■ Material for the task ■
####################
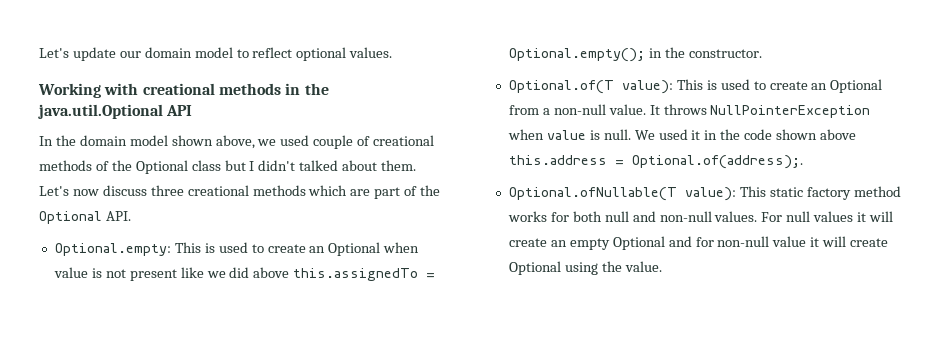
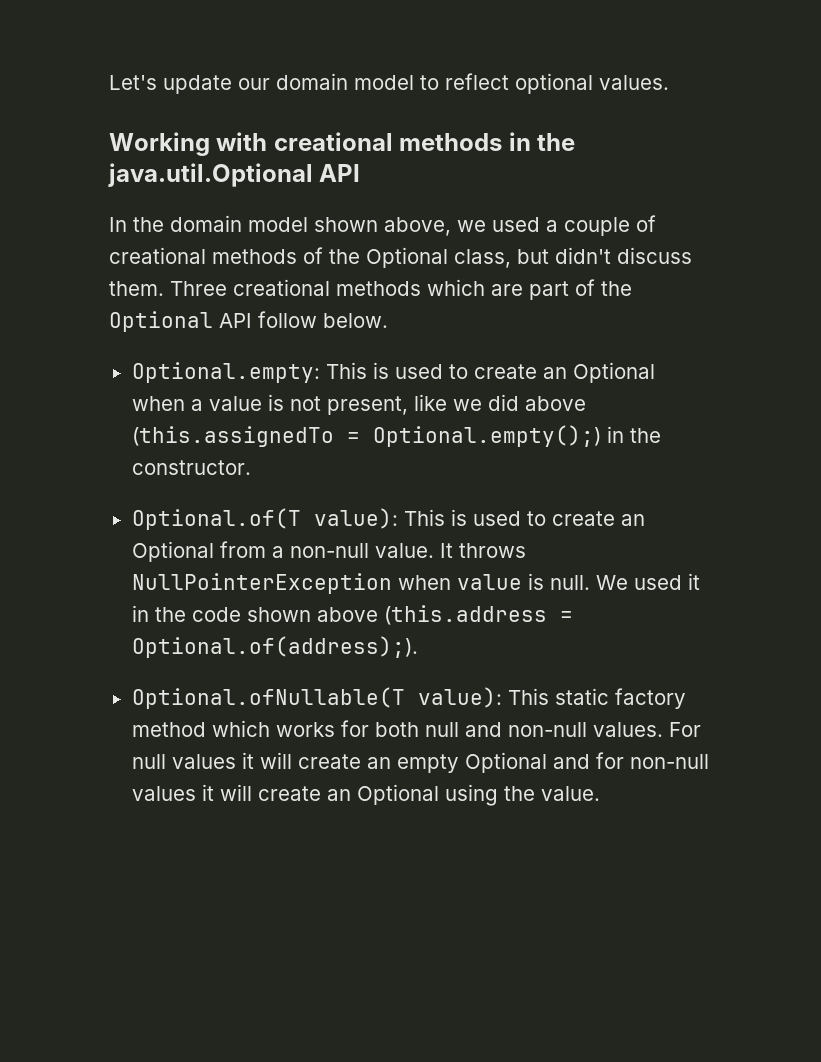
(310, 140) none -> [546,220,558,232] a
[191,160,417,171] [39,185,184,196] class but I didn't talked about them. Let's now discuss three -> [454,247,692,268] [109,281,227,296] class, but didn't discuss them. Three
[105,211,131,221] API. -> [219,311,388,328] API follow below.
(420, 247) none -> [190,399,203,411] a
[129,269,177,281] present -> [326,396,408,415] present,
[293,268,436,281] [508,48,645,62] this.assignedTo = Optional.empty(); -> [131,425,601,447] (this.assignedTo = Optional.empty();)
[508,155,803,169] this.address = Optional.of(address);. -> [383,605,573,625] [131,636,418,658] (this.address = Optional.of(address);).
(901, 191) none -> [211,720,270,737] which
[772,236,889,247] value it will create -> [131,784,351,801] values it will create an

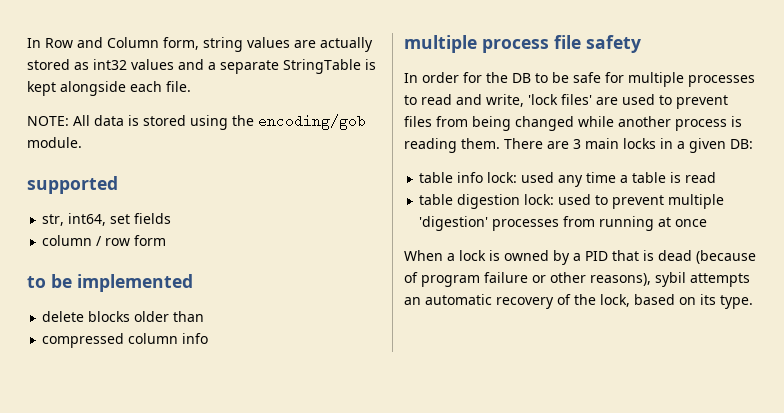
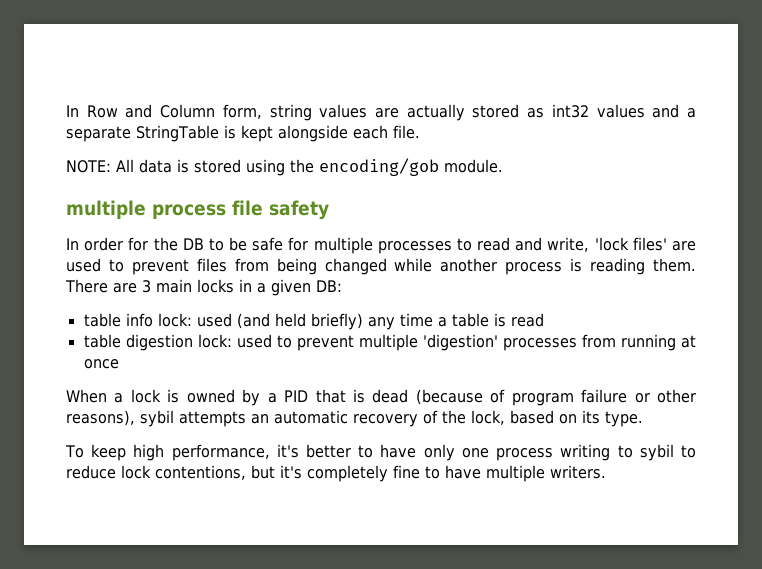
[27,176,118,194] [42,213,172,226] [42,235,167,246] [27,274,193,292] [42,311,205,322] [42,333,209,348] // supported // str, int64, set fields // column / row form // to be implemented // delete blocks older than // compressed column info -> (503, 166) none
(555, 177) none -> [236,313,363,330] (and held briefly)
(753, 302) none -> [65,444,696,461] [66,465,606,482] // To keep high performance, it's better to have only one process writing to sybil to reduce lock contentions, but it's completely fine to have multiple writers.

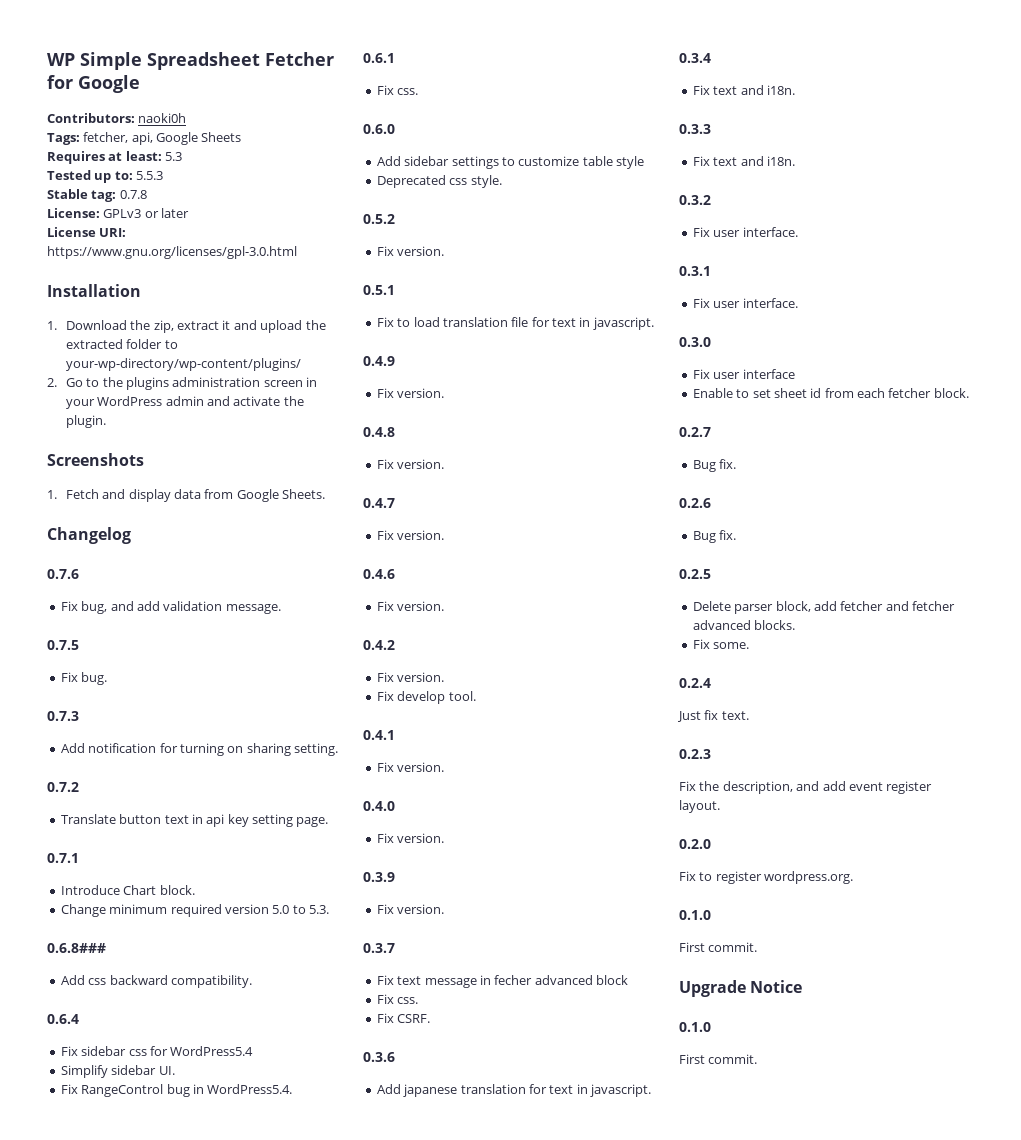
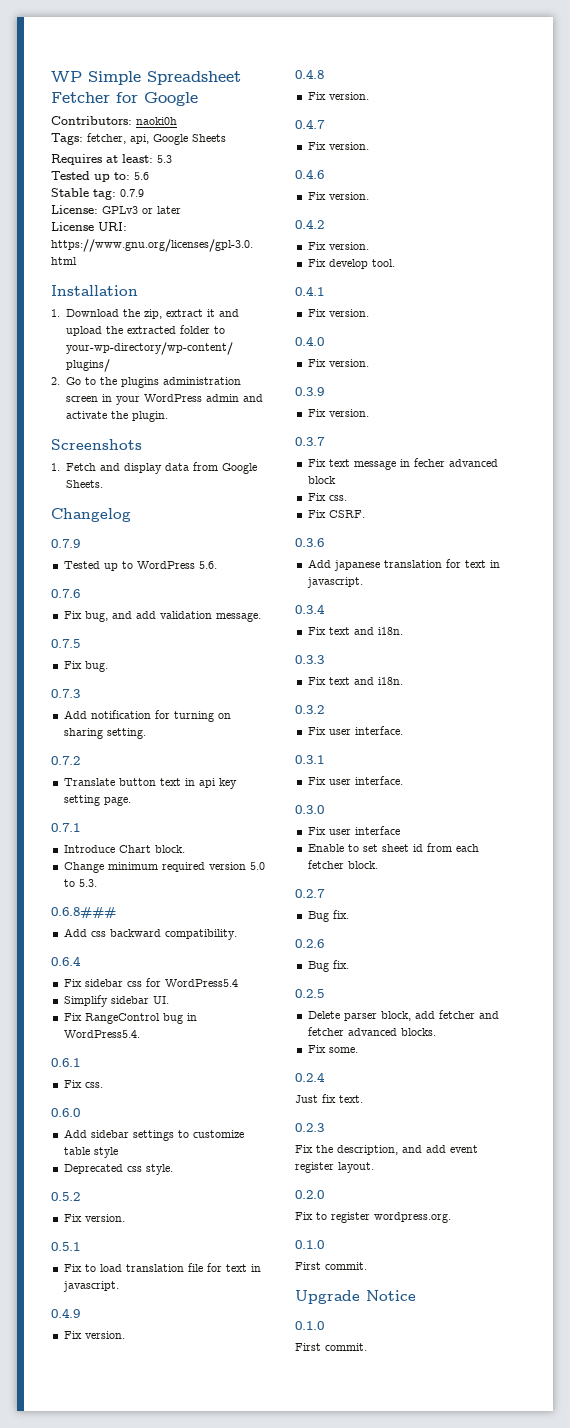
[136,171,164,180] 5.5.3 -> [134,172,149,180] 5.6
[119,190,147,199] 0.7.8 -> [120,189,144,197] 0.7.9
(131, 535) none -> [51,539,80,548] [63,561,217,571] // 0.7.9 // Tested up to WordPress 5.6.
####################
■ Problem details ■
Tell how many lines of the material above hold "this", answering with a bare number.

■ Answer ■
2